(INPUT FOR THIS TASK):
*** Block opens ***
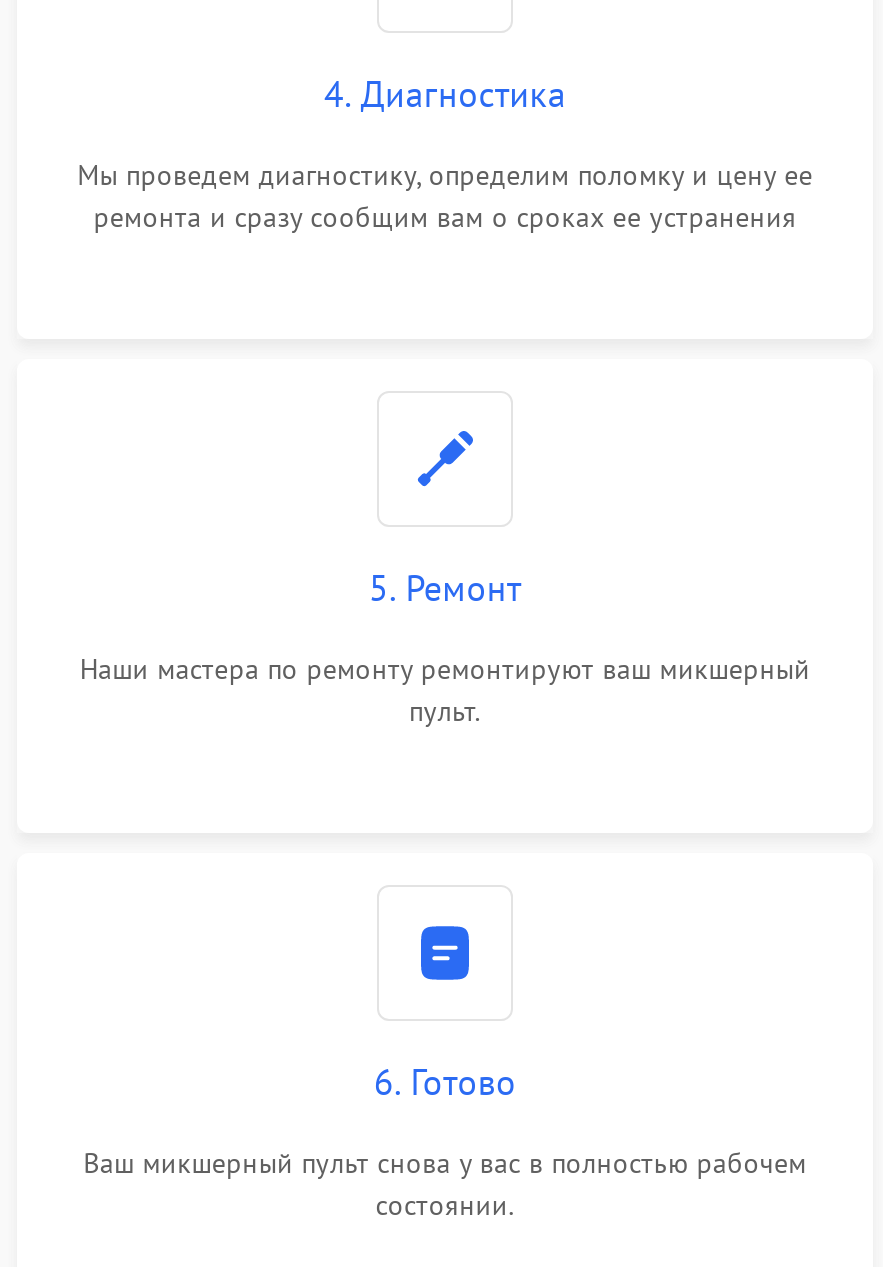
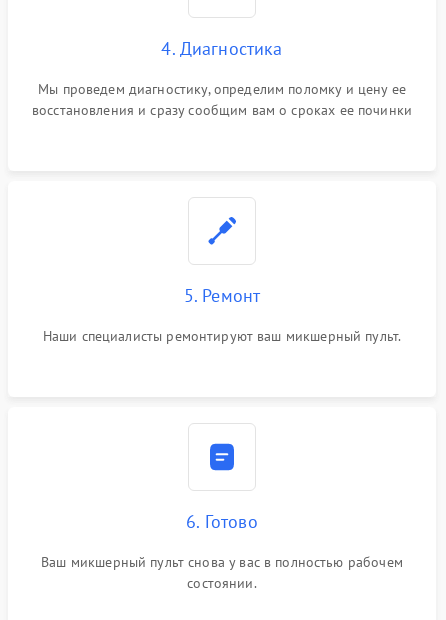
- ремонта и сразу сообщим вам о сроках ее устранения
+ восстановления и сразу сообщим вам о сроках ее починки

- Наши мастера по ремонту ремонтируют ваш микшерный
- пульт.
+ Наши специалисты ремонтируют ваш микшерный пульт.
*** Block closes ***
(REQUIREMENT): All of the entries above should be duplicated exactly, except for the pictures.

(SOLUTION FOR THIS TASK):
- ремонта и сразу сообщим вам о сроках ее устранения
+ восстановления и сразу сообщим вам о сроках ее починки

- Наши мастера по ремонту ремонтируют ваш микшерный
- пульт.
+ Наши специалисты ремонтируют ваш микшерный пульт.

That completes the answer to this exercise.